WHAT TO WORK ON: In the listing below, count the lines with "pill" and report only the figure.

++++++++++

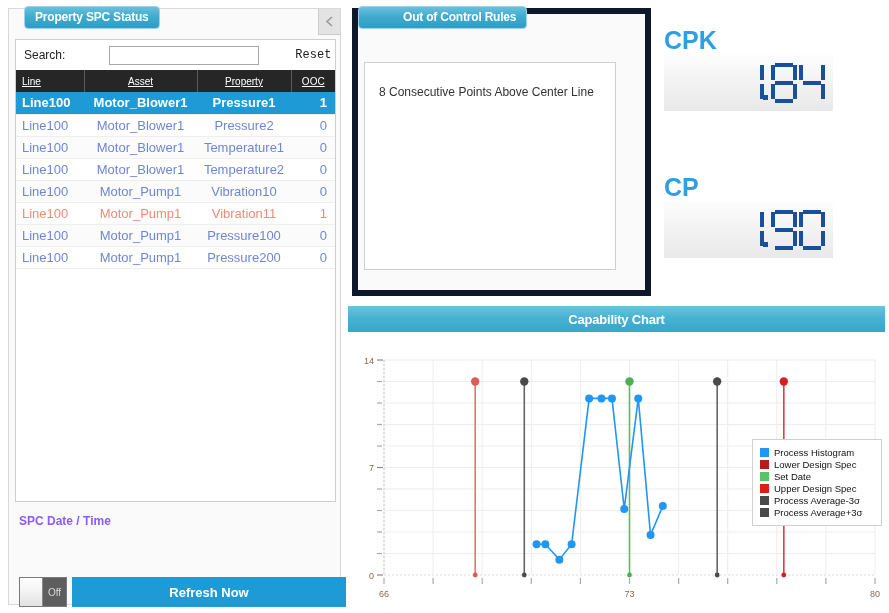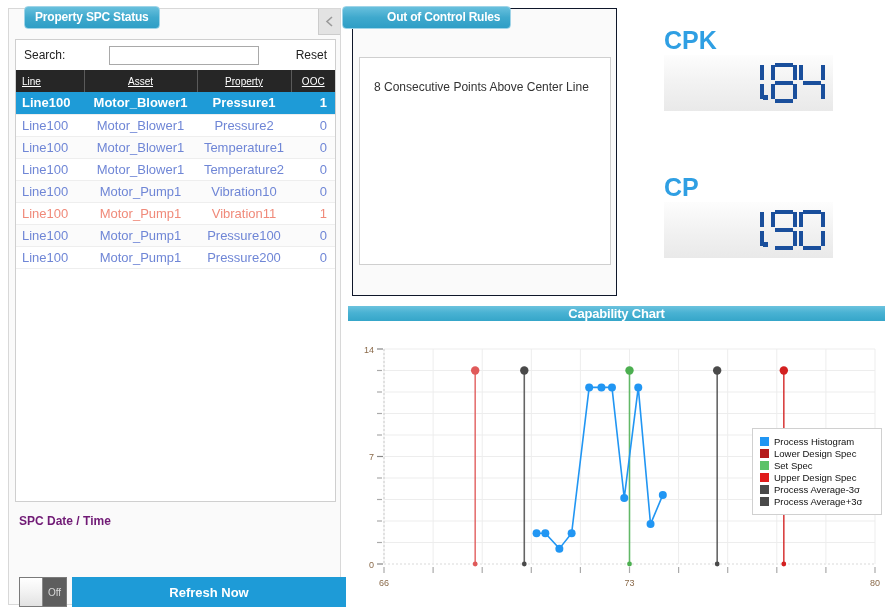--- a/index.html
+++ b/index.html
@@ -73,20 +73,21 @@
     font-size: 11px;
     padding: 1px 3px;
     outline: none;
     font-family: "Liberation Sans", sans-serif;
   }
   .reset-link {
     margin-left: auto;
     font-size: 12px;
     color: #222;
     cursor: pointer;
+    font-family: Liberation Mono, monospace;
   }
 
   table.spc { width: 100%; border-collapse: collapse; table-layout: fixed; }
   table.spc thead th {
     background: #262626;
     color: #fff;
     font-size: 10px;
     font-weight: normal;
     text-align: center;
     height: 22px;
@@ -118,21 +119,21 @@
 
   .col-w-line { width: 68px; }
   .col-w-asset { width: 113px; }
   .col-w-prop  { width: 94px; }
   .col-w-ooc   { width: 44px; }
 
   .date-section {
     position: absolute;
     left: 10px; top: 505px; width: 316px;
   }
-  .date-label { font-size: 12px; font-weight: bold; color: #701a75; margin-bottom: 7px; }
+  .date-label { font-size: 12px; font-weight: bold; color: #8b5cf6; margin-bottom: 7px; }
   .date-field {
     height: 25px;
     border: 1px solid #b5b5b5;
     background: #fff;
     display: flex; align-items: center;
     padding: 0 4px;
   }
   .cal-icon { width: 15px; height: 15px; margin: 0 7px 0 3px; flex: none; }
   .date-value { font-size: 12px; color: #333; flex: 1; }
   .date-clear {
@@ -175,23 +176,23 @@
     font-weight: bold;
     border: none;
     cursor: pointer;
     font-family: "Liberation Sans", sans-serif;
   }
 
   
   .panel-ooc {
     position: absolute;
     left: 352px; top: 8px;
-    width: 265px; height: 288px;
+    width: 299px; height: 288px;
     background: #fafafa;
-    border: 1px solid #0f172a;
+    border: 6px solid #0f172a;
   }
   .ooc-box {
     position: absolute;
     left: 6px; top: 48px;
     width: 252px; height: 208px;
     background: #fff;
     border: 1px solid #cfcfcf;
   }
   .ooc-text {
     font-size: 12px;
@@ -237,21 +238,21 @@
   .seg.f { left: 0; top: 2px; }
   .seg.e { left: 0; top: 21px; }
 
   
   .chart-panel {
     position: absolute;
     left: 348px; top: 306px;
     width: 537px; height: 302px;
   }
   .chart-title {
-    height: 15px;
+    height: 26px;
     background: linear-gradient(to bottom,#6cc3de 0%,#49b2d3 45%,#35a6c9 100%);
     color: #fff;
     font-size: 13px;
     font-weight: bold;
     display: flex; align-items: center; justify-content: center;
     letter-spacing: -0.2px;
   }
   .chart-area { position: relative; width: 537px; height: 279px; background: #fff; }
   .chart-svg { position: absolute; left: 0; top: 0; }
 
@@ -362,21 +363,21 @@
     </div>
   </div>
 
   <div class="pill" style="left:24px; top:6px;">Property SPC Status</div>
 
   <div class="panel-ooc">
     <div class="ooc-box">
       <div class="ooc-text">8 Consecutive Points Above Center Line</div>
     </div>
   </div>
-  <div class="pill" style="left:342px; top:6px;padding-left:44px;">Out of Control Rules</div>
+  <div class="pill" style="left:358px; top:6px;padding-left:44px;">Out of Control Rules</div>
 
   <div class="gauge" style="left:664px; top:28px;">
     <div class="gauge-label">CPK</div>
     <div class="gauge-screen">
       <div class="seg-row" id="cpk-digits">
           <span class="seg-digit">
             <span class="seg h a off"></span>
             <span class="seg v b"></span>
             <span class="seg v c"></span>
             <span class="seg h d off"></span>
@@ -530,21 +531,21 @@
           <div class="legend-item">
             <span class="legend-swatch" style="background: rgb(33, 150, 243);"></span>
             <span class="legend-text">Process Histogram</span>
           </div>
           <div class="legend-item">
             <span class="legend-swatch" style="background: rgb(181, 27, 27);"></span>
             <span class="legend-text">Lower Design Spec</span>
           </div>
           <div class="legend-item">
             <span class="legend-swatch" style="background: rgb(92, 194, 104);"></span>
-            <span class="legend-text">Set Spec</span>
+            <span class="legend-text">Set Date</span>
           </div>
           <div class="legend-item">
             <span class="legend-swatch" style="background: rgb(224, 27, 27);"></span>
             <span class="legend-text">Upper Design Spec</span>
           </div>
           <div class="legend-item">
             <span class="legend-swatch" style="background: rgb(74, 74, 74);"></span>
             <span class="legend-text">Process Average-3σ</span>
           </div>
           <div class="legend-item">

++++++++++

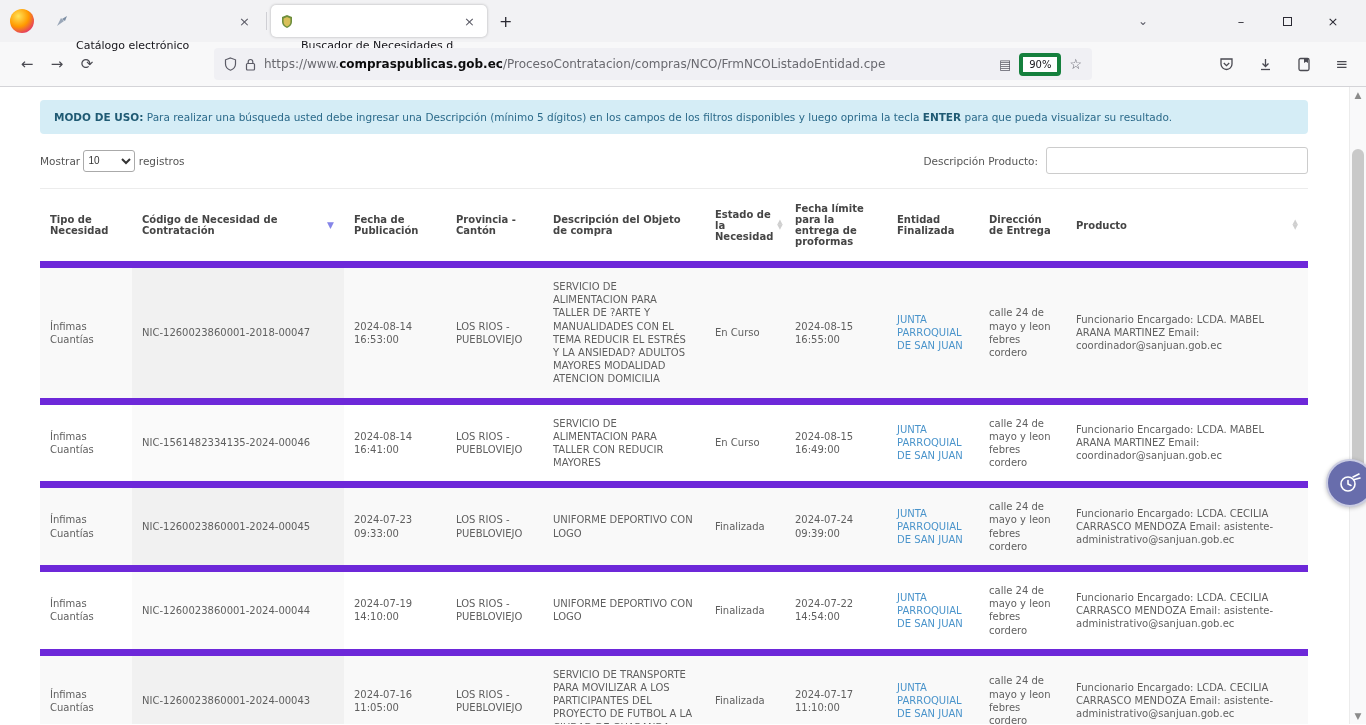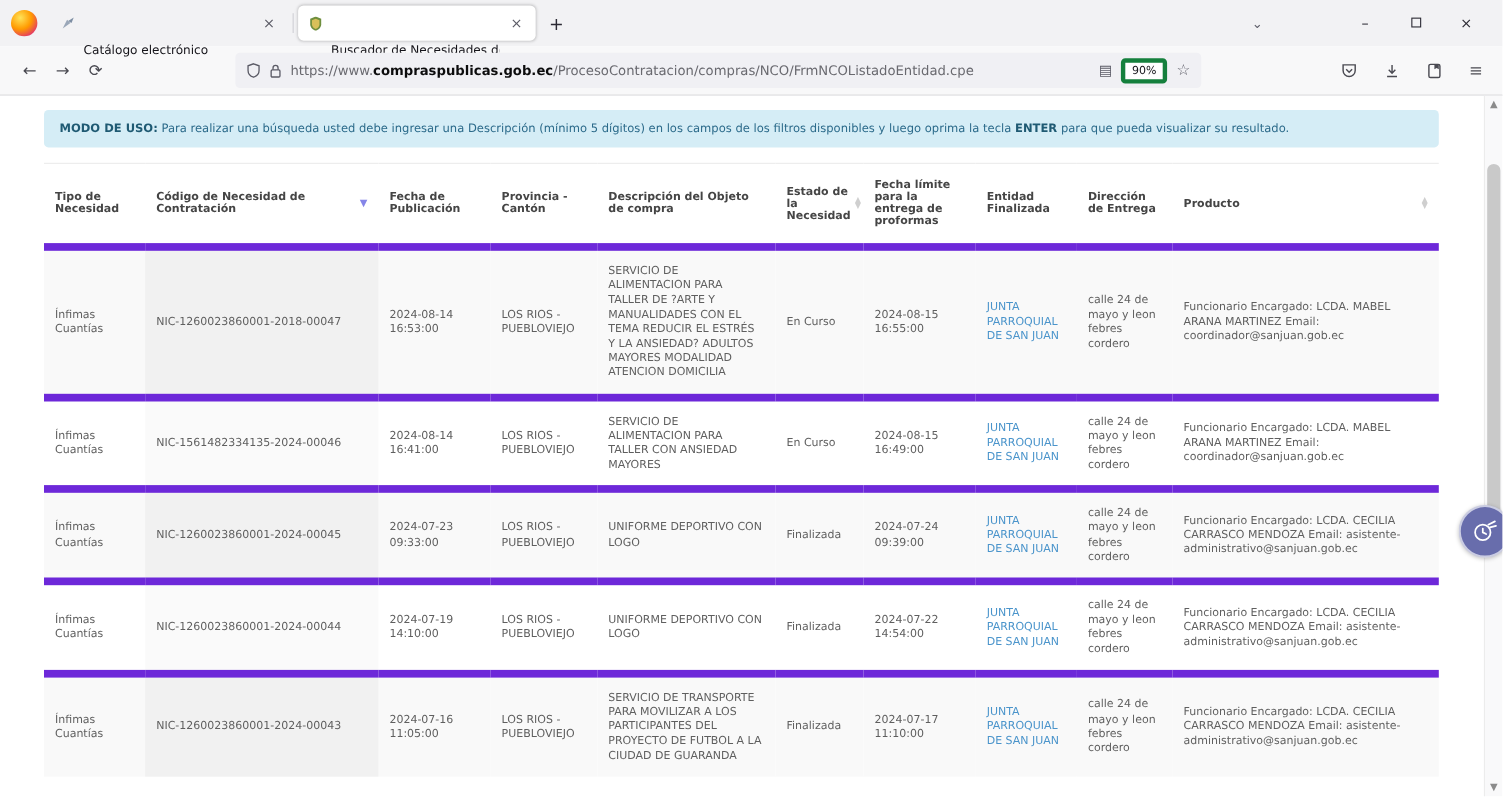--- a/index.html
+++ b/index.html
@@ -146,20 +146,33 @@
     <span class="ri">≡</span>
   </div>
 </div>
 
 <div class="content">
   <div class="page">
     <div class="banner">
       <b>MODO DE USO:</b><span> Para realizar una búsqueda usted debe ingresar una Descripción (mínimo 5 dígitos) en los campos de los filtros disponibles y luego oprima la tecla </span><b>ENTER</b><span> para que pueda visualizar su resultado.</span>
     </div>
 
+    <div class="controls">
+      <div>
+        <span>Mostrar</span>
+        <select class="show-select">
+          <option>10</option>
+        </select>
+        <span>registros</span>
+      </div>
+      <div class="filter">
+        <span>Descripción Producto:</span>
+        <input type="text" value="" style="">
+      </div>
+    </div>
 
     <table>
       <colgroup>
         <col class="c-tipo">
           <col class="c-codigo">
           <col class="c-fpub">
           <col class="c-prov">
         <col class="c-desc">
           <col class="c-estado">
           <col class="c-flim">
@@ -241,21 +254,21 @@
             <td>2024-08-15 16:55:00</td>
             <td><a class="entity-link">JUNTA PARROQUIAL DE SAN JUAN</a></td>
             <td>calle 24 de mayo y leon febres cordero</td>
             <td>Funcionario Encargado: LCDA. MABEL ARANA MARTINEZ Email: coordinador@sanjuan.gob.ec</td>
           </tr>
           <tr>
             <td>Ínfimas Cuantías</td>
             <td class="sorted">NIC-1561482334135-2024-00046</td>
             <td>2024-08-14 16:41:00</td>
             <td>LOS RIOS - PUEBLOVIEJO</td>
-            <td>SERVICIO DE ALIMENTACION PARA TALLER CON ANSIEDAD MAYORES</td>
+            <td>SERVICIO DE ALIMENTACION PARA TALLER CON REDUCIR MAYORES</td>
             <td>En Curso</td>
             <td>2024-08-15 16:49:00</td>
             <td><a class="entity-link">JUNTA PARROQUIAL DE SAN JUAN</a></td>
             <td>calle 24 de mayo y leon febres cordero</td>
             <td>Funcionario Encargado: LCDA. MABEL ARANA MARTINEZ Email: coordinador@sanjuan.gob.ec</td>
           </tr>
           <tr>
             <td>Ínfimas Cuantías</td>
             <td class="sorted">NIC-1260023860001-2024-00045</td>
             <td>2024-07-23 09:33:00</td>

++++++++++

TASK SOLUTION: 3